It is very pleasant to find that the number are so decidedly on the increase of clergymen who take an interest in the past history of their churches, and write all they can find out about them, either in their parish magazines or in a separate pamphlet. Some of these, too, take pains with their old registers, and if only the rector, or someone in the parish whom he could trust to do the work with skill, care, and knowledge, would copy the old sixteenth and seventeenth century registers in a clear hand, the parish would be in possession of the most interesting of all local documents in a legible form, and the originals could be safely housed in a dry place, which is by no means the case with all of them at present, and no longer be subjected to the wear and tear of rough handling and the decay from damp which has been so fatal to the earliest pages of most of them.

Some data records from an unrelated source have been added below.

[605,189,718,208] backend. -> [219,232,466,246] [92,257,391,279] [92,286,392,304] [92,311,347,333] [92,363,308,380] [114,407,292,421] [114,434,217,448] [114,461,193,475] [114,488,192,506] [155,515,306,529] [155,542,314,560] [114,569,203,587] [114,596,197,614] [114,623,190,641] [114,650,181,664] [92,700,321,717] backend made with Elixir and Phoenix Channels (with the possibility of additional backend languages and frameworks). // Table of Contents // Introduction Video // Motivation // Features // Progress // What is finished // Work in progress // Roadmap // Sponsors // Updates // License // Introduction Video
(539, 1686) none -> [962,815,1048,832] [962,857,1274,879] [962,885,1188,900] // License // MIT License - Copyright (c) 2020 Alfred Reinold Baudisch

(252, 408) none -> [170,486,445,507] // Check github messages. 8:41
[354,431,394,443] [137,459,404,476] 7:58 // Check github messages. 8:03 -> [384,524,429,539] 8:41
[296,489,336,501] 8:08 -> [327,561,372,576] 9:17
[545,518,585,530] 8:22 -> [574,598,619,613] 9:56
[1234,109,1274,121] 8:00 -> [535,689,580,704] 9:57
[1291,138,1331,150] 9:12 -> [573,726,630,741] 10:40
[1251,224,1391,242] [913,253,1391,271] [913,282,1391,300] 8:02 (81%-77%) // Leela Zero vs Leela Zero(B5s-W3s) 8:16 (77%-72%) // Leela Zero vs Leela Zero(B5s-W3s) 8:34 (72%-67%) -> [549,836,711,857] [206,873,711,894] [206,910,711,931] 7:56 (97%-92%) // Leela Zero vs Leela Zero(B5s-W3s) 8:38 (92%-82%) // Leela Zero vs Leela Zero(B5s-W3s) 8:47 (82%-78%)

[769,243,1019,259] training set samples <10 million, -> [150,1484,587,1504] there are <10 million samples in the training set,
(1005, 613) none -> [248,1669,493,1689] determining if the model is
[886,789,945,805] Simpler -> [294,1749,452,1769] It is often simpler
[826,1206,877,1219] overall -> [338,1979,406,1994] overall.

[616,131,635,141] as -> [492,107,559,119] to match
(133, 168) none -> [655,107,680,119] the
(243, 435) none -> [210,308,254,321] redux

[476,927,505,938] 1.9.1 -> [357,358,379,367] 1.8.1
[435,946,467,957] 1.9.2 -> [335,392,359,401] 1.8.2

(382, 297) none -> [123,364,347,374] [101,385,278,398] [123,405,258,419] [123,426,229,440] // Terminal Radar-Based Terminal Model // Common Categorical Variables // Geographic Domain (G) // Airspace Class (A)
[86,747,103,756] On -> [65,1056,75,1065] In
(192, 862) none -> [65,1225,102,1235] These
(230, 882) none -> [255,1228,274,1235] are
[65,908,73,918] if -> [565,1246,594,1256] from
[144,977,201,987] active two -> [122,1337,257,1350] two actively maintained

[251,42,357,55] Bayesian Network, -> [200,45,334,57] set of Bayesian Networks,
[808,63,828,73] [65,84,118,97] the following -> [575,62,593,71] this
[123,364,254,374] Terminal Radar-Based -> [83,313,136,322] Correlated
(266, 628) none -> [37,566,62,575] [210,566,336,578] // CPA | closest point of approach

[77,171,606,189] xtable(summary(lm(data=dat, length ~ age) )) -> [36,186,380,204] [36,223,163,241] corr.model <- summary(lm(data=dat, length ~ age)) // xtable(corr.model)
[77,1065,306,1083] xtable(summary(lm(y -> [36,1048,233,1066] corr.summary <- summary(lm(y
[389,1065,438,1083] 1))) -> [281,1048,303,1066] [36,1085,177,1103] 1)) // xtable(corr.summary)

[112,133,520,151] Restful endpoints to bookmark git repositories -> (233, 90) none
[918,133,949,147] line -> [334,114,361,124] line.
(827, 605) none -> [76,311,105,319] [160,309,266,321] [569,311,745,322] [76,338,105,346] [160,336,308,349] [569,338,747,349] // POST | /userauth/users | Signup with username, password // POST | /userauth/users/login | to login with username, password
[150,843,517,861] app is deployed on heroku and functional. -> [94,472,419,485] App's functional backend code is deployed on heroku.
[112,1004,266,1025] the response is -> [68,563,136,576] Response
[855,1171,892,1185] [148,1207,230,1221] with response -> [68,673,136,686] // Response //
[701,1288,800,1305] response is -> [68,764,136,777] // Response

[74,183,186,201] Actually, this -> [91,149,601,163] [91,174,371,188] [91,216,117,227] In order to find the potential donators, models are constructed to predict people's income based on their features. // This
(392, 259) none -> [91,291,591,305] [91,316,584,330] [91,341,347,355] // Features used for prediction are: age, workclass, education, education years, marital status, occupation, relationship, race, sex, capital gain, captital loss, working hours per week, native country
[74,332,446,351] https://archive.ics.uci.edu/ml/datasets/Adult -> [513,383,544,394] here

The printing and placing more frequently in the church of a card, pointing out the salient features and giving what is known of the history of the building, would also be a boon to those visitors who know something of architecture, and would stimulate a taste for it in others, and a respect for old work, the lack of which has been the cause of so much destruction under the specious name of restoration in the earlier half of the past century. Things are much better now than they were two generations ago, but ignorance and want of means may still cause irreparable damage, which, if the above suggestion were universally carried out, would become less and less possible.

CHURCH PATRONAGE

Amongst those who take the greatest interest in their churches I am especially indebted to the Rev. G. G. Walker, Rector of Somerby near Grantham, the Rev. Canon Sutton, of Brant Broughton, the Rev. F. McKenzie, of Great Hale near Sleaford, and the Rev. C. H. Laing, of Bardney, who has done such good work in the excavation of the famous abbey. The writer, too, of letters in The Spilsby and Horncastle Gazette, on town and village life in Lincolnshire, brings together much interesting information. From him I gather that as far back as 668, when Theodore was Archbishop of Canterbury, local provision was made for the village clergy who were then, of course, but few in number. His wise arrangement, that those who built a church should have the right of choosing their pastor, initiated the system of private patronage and thereby encouraged the building and endowing of churches, so that it is not surprising to hear that in Domesday Book—400 years later than Theodore’s time—the county of Lincolnshire had no less than 226 churches. The original patron often gave the right of presentation to an abbey, which was a wise plan, as it ensured to the people a pastor, and to the pastor an adequate means of living, and provided for the building and upkeep of the church, which was often larger than the population of the village warranted either then or since.

CHAPTER XVII
THE NORTH-WEST

Winteringham—Alkborough and “Julian’s Bower”—Burton-Stather—Scunthorpe and Frodingham—Fillingham and Wycliff—Glentworth and Sir Christopher Wray—Laughton—Corringham—Gainsborough—The Old Hall—Lea and Sir Charles Anderson—Knaith and Sir Thomas Sutton—A Group of Early Church Towers—Lincolnshire Roads.

It is quite a surprise to the traveller in the north of the county to find so much that is really pretty in what looks on the map, from the artistic point of view, a trifle “flat and unprofitable,” but really there are few prettier bits of road in the county than that by “the Villages” under the northern Wolds, and there is another little bit of cliff near the mouth of the Trent which affords equally picturesque bits of village scenery combined with fine views over the Trent, Ouse, and Humber.

From South Ferriby a byway runs alongside the water to Winteringham, from whence the Romans must have had a ferry to Brough, whence their great road went on to the north.

In Winteringham church there are some good Norman arches, and a fine effigy of a knight in armour, said to be one of the Marmions. The road hence takes us by innumerable turns to West Halton, where the church is dedicated to St. Etheldreda, who is said to have hidden here from her husband Ecgfrith, when she was fleeing to Ely, at which place she founded the first monastery, in 672, six years before the building of the church at Stow. Murray notes that in the “Liber Eliensis” Halton is called Alftham.